=== DATA SHOWN ===

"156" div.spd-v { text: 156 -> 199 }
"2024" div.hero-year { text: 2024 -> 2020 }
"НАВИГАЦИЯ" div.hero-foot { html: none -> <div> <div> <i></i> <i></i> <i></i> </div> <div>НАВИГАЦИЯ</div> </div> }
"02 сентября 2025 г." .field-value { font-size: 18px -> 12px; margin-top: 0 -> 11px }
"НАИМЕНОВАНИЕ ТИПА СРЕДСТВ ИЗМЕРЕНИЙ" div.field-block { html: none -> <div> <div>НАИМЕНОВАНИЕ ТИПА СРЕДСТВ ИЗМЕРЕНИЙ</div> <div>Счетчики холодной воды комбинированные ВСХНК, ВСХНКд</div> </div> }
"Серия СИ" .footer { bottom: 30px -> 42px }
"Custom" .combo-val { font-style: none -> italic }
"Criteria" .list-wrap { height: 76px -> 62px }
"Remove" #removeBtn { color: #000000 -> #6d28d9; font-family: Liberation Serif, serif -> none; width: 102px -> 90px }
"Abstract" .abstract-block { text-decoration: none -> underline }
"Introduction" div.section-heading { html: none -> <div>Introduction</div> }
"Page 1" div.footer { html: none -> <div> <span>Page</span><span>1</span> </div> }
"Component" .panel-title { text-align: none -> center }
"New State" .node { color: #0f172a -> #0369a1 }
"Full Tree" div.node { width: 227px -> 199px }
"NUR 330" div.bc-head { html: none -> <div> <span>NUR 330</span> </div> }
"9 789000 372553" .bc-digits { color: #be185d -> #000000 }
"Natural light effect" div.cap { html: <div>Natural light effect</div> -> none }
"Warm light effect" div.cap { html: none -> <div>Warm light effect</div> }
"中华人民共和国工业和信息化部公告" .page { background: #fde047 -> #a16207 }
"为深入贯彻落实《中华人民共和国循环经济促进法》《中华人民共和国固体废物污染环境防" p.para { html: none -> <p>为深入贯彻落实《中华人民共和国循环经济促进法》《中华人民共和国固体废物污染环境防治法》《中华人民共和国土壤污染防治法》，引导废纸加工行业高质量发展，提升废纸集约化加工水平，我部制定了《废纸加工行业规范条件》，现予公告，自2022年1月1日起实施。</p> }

===

▸ **WORK REQUEST**:
Transcribe the records above with every character unchanged.

▸ **WRITTEN SOLUTION**:
"156" div.spd-v { text: 156 -> 199 }
"2024" div.hero-year { text: 2024 -> 2020 }
"НАВИГАЦИЯ" div.hero-foot { html: none -> <div> <div> <i></i> <i></i> <i></i> </div> <div>НАВИГАЦИЯ</div> </div> }
"02 сентября 2025 г." .field-value { font-size: 18px -> 12px; margin-top: 0 -> 11px }
"НАИМЕНОВАНИЕ ТИПА СРЕДСТВ ИЗМЕРЕНИЙ" div.field-block { html: none -> <div> <div>НАИМЕНОВАНИЕ ТИПА СРЕДСТВ ИЗМЕРЕНИЙ</div> <div>Счетчики холодной воды комбинированные ВСХНК, ВСХНКд</div> </div> }
"Серия СИ" .footer { bottom: 30px -> 42px }
"Custom" .combo-val { font-style: none -> italic }
"Criteria" .list-wrap { height: 76px -> 62px }
"Remove" #removeBtn { color: #000000 -> #6d28d9; font-family: Liberation Serif, serif -> none; width: 102px -> 90px }
"Abstract" .abstract-block { text-decoration: none -> underline }
"Introduction" div.section-heading { html: none -> <div>Introduction</div> }
"Page 1" div.footer { html: none -> <div> <span>Page</span><span>1</span> </div> }
"Component" .panel-title { text-align: none -> center }
"New State" .node { color: #0f172a -> #0369a1 }
"Full Tree" div.node { width: 227px -> 199px }
"NUR 330" div.bc-head { html: none -> <div> <span>NUR 330</span> </div> }
"9 789000 372553" .bc-digits { color: #be185d -> #000000 }
"Natural light effect" div.cap { html: <div>Natural light effect</div> -> none }
"Warm light effect" div.cap { html: none -> <div>Warm light effect</div> }
"中华人民共和国工业和信息化部公告" .page { background: #fde047 -> #a16207 }
"为深入贯彻落实《中华人民共和国循环经济促进法》《中华人民共和国固体废物污染环境防" p.para { html: none -> <p>为深入贯彻落实《中华人民共和国循环经济促进法》《中华人民共和国固体废物污染环境防治法》《中华人民共和国土壤污染防治法》，引导废纸加工行业高质量发展，提升废纸集约化加工水平，我部制定了《废纸加工行业规范条件》，现予公告，自2022年1月1日起实施。</p> }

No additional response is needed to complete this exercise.